Hi Mel,
Sorry to spring this upon you, when you've already mentioned that
you'll be offline shortly - maybe I'm too late, please don't let it
spoil your break, feel free not to respond for a couple of weeks.
I've sat quite a while on this, bisecting and trying to narrow
it down and experimenting with different fixes; but I've failed
to reproduce it with anything simpler than my kernel builds on
tmpfs loop swapping tests, and it's only obvious on the PowerPC G5.
The problem is that those swapping builds run about 20% slower in
2.6.32 than 2.6.31 (and look as if they run increasingly slowly,
though I'm not certain of that); and surprisingly it bisected
down to your commit 5f8dcc21211a3d4e3a7a5ca366b469fb88117f61
page-allocator: split per-cpu list into one-list-per-migrate-type
It then took me a long while to insert the vital printk which
revealed the now obvious problem: MIGRATE_RESERVE pages are being
put on the MIGRATE_MOVABLE list, then freed as MIGRATE_MOVABLE.
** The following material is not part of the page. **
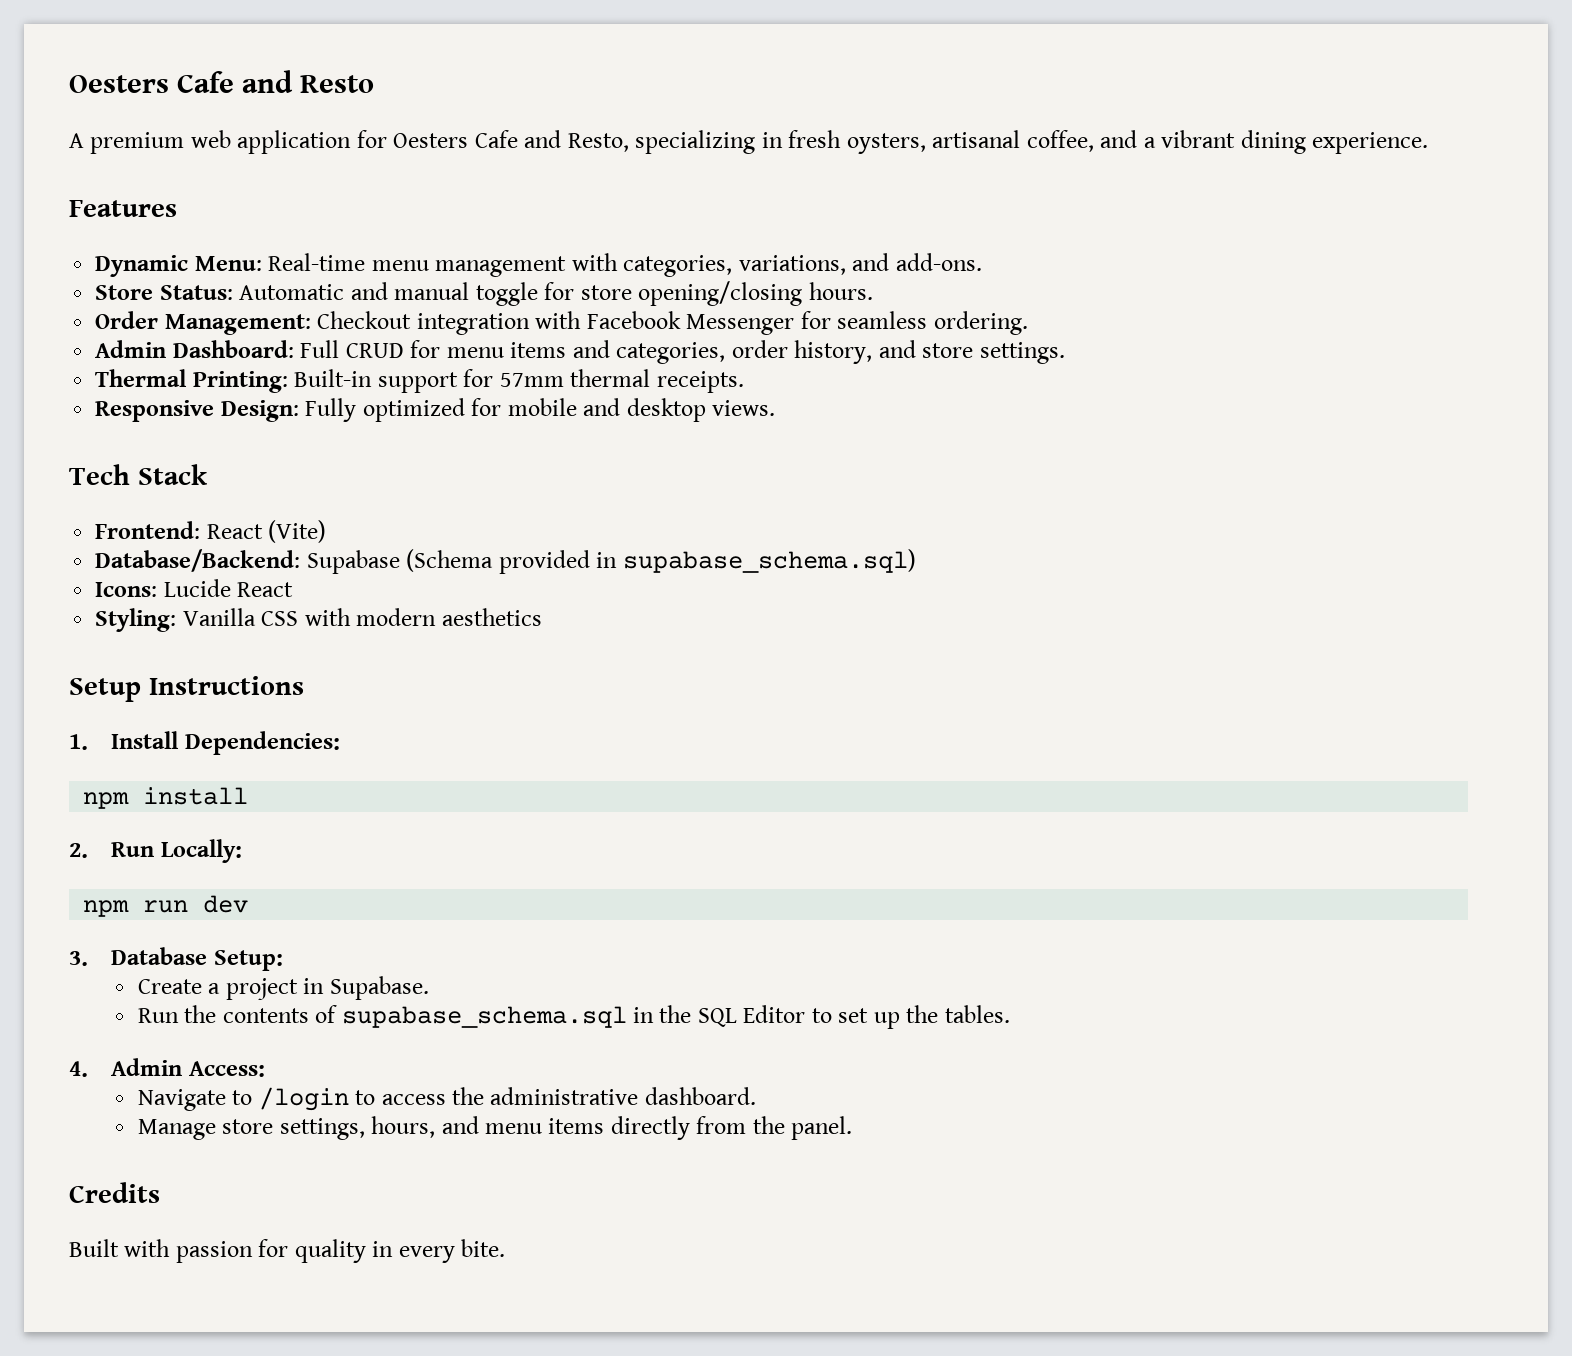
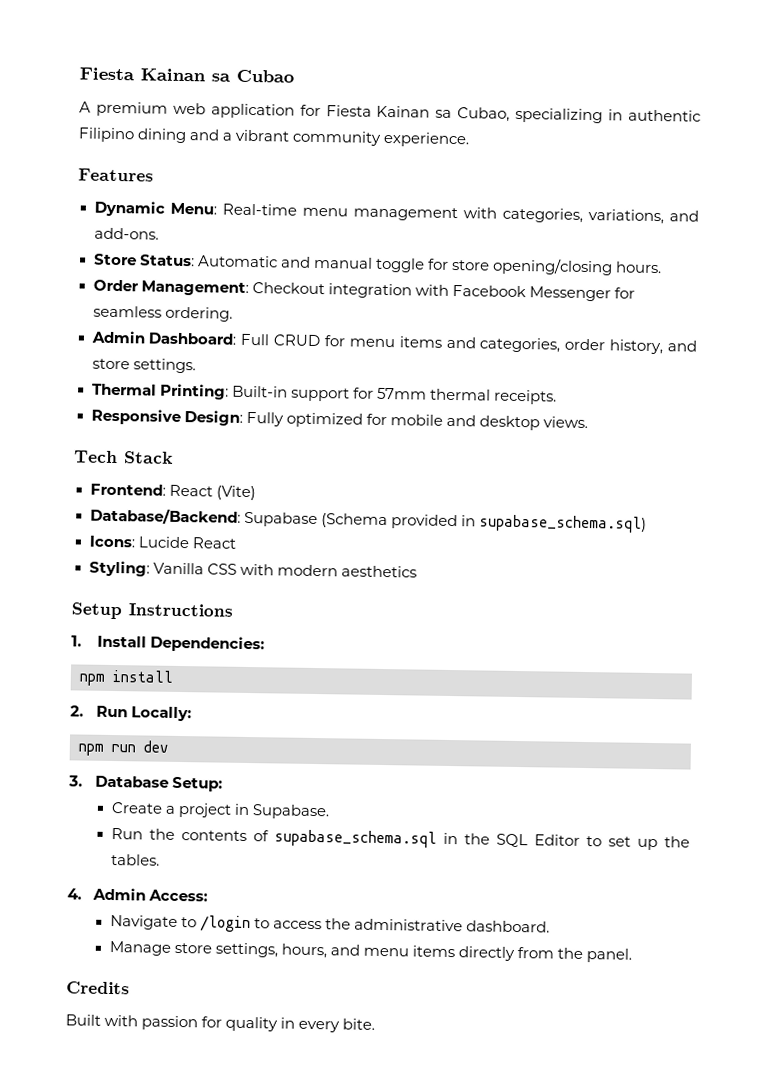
- Oesters Cafe and Resto
+ Fiesta Kainan sa Cubao
- A premium web application for Oesters Cafe and Resto, specializing in fresh oysters, artisanal coffee, and a vibrant dining experience.
+ A premium web application for Fiesta Kainan sa Cubao, specializing in authentic Filipino dining and a vibrant community experience.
Which I assume gradually depletes the intended reserve?
The simplest, straight bugfix, patch is the one below: rely on
page_private instead of migratetype when freeing. But three plausible
alternatives have occurred to me, and each has its own advantages.
All four bring the timing back to around what it used to be.
Whereas this patch below uses the migratetype in page_private(page),
the other three remove that as now redundant. In the second version
free_hot_cold_page() does immediate free_one_page() of MIGRATE_RESERVEs
just like MIGRATE_ISOLATEs, so they never get on the MIGRATE_MOVABLE list.
In the third and fourth versions I've raised MIGRATE_PCPTYPES to 4,
so there's a list of MIGRATE_RESERVEs: in the third, buffered_rmqueue()
supplies pages from there if rmqueue_bulk() left list empty (that seems
closest to 2.6.31 behaviour); the same in the fourth, except only when
trying for MIGRATE_MOVABLE pages (that seems closer to your intention).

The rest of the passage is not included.